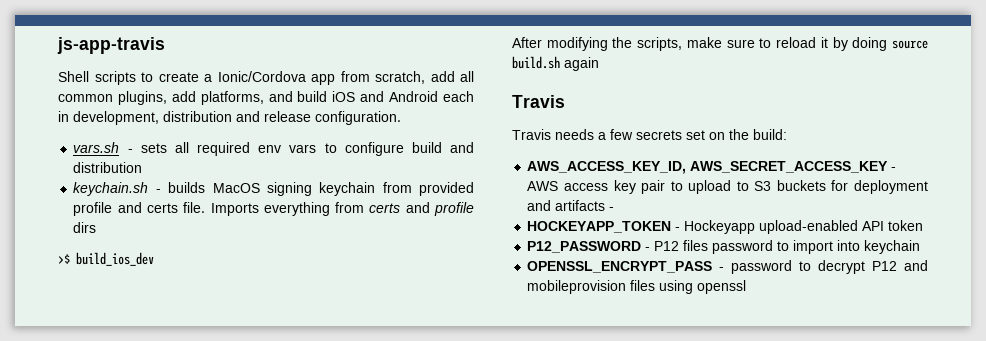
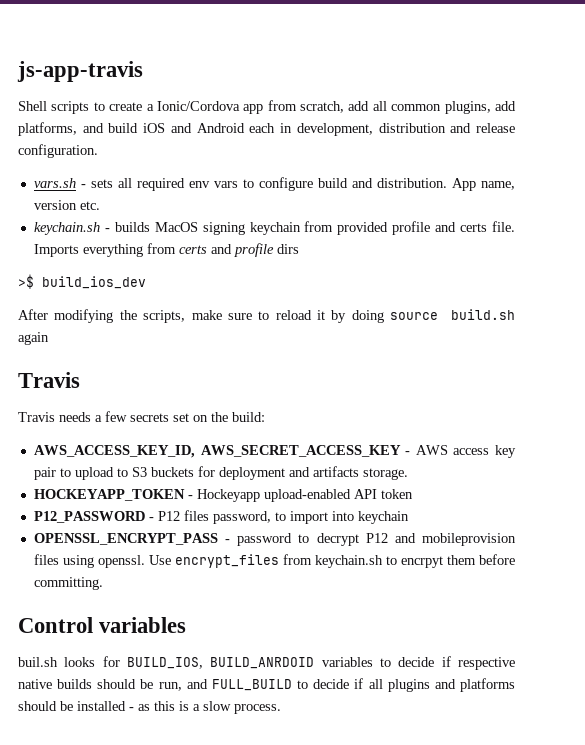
- vars.sh - sets all required env vars to configure build and distribution
+ vars.sh - sets all required env vars to configure build and distribution. App name, version etc.
- AWS_ACCESS_KEY_ID, AWS_SECRET_ACCESS_KEY - AWS access key pair to upload to S3 buckets for deployment and artifacts -
+ AWS_ACCESS_KEY_ID, AWS_SECRET_ACCESS_KEY - AWS access key pair to upload to S3 buckets for deployment and artifacts storage.
- P12_PASSWORD - P12 files password to import into keychain
+ P12_PASSWORD - P12 files password, to import into keychain
- OPENSSL_ENCRYPT_PASS - password to decrypt P12 and mobileprovision files using openssl
+ OPENSSL_ENCRYPT_PASS - password to decrypt P12 and mobileprovision files using openssl. Use encrypt_files from keychain.sh to encrpyt them before committing.
+ Control variables
+ buil.sh looks for BUILD_IOS, BUILD_ANRDOID variables to decide if respective native builds should be run, and FULL_BUILD to decide if all plugins and platforms should be installed - as this is a slow process.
....................
• **HOW TO COMPLETE THIS TASK**: Every entry above should come back exactly as written, except for its pictures.

• **RESPONSE TO THIS EXERCISE**:
- vars.sh - sets all required env vars to configure build and distribution
+ vars.sh - sets all required env vars to configure build and distribution. App name, version etc.
- AWS_ACCESS_KEY_ID, AWS_SECRET_ACCESS_KEY - AWS access key pair to upload to S3 buckets for deployment and artifacts -
+ AWS_ACCESS_KEY_ID, AWS_SECRET_ACCESS_KEY - AWS access key pair to upload to S3 buckets for deployment and artifacts storage.
- P12_PASSWORD - P12 files password to import into keychain
+ P12_PASSWORD - P12 files password, to import into keychain
- OPENSSL_ENCRYPT_PASS - password to decrypt P12 and mobileprovision files using openssl
+ OPENSSL_ENCRYPT_PASS - password to decrypt P12 and mobileprovision files using openssl. Use encrypt_files from keychain.sh to encrpyt them before committing.
+ Control variables
+ buil.sh looks for BUILD_IOS, BUILD_ANRDOID variables to decide if respective native builds should be run, and FULL_BUILD to decide if all plugins and platforms should be installed - as this is a slow process.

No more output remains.